Carson National Forest

There was a time when the nearly million-and-a-half acres of the Carson National Forest provided one of the great sheep-raising areas of the West. Thousands upon thousands of sheep were moved into the Forest for summer range. Back in the days when Aldo Leopold was Supervisor of the Carson Forest before World War I, the first steps were taken to reduce the number of sheep because of the heavy overgrazing. During World War I, the allowables were increased, and one large permittee alone was running 23,000 sheep on the forest. Bob Ground recalls that there were 52,000 on the San Antonio District alone. The present allowable on the whole Carson is 43,000 sheep (and goats) and 9700 cattle (and horses). These 43,000 sheep and 9700 cattle are owned by more than 500 ranchers, the largest number of permittees of any Forest in the Southwest.

The Carson also supports a wide variety of wildlife, including deer, elk, antelope, bear, turkey, and grouse. The largest elk herd in New Mexico grazes on the Carson.

The Forest is managed to supply adequate forage for both the wildlife and domestic animals without overgrazing and damaging the watershed.

An example of what can happen to a watershed was the Taos Canyon area, which was heavily cutover for timber. The Forest Service acquired the land and in 1955 began a program of rehabilitation.

The late Fred Miller, of Taos, whose career in the Forest Service spanned more than 40 years, once said that the greatest accomplishment of the Forest Service on the Carson Forest was the stopping of erosion in the high grazing areas.

"Just look at Taos Canyon," he said. I can remember when that was just a goat range. In fact, nothing but arroyos starting. But go up there now. I happened to go up and help one of the ranchers here with his cattle in that particular area, and by golly, in a good year grass is belly-deep to a horse. I can remember when it was good for nothing but goat pasture, with erosion and nothing else."

The Carson has been a good area for logging through the years and has an allowable annual cut of 30,000,000 board feet. But the fastest growing business of the Carson is recreation. Spectacular scenery, cool summer climate, fabulous hunting and fishing, and deep snow for winter sports provide outstanding opportunities for recreation. Today, summer resorts that used to close on Labor Day or right after the hunting season now stay open all year long to provide facilities for winter as well as summer visitors. Snowmobiling is the new winter sport attracting thousands of winter sports fans to the Carson area, while skiing continues to grow in popularity beyond all estimates of a few years ago.

At the edge of the Carson National Forest northwest of Abiquiu on U. S. 84 is Beaver National Forest, the smallest National Forest in the world.
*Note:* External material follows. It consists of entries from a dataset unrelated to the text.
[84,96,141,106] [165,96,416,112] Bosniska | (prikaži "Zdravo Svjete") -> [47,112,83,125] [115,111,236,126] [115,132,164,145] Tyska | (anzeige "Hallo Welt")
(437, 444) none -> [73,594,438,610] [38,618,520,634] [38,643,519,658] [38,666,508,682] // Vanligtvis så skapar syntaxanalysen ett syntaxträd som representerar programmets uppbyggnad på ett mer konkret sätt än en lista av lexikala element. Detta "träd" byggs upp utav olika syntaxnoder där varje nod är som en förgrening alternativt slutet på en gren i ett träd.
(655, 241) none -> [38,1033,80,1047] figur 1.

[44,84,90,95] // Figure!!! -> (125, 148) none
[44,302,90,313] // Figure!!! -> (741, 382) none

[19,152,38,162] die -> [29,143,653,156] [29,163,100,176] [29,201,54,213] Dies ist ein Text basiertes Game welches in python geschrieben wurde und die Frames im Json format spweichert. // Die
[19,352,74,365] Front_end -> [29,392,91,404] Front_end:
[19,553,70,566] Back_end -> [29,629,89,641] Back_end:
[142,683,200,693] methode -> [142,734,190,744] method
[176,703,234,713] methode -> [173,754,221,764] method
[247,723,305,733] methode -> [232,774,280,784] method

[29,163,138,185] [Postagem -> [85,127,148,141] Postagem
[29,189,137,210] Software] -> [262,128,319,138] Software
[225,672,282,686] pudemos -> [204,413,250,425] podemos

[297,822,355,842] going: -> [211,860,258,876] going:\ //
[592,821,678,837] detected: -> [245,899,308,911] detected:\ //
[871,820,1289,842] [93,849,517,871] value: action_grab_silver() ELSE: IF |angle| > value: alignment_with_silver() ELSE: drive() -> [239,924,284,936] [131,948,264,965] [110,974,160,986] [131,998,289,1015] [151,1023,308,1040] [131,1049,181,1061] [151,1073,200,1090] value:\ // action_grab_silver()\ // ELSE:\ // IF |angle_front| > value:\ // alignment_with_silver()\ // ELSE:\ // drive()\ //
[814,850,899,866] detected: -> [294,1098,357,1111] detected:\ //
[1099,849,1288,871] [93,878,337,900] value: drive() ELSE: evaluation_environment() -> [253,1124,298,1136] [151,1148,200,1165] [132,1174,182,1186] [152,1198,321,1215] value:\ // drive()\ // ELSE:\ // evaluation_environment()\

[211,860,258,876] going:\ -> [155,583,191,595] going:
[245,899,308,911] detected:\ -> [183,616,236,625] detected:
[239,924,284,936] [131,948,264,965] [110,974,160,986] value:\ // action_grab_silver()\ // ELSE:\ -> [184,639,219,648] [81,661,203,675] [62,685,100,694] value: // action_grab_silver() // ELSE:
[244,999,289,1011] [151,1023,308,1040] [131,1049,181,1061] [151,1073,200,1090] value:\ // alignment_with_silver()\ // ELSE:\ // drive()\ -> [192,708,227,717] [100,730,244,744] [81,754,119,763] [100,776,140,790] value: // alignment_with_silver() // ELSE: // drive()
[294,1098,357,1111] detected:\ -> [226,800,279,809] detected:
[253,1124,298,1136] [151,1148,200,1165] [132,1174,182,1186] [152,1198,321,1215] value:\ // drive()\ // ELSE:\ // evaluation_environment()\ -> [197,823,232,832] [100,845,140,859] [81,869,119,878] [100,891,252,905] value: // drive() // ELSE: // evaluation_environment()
This Forest in miniature covers 1-1/4 acres at the famous Ghost Ranch Museum. It is man-made, developed by the Charles Lathrop Pack Forestry Foundation with the aid of the Forest Service.

In 1970 the museum was transferred to the Forest Service by the Pack Foundation to ensure continuation of the facility as a source of public enjoyment and information on the flora, fauna, and geology of the area and proper multiple use management of forests and rangelands.

The tiny Forest within the museum, using half-scale models, demonstrates the use being made of the recreation, water, timber, forage, wildlife, and fish resources of the National Forests. The figures inhabiting the Forest include cattle, sheep, deer, turkey, quail, duck, and people enjoying a family outing. There also is a fire tower with a lookout on duty and two loggers are busy cutting down a tree.

Cibola National Forest

Reminiscing about his long years as Supervisor of the Cibola National Forest (1949-63), F. J. (Jim) Monighan decided that one of his biggest jobs (and perhaps the biggest headache) on the Cibola is "recreation on the Sandias and part of the Manzanos."

"There are hundreds of thousands of people that go to the Sandias every year for picnics and for overnight camping," he said. "Just to keep the areas maintained and cleaned up, and everyone happy, is quite a job for both the Supervisor's staff and the Rangers. It seems as if we were just maintaining and rebuilding recreation areas in the Sandias all the time."

Providing recreation facilities on the Sandias and other parts of the Cibola will be a continuing task for the Forest Service, for the number of recreation visits is increasing each year. The number jumped from 82,000 in 1943 to half a million in 1968.

But as big as recreation is, this is only a small part of the Forest Service's job on the Cibola. There's timber harvest and grassland and mountain pasture grazing, watershed rehabilitation, game and fish improvement work, and roads and trails construction.

The Cibola, like the Coronado, is a collection of scattered forest islands extending over a wide area of western and central New Mexico—more than a million and a half acres in ten separated sections of forest.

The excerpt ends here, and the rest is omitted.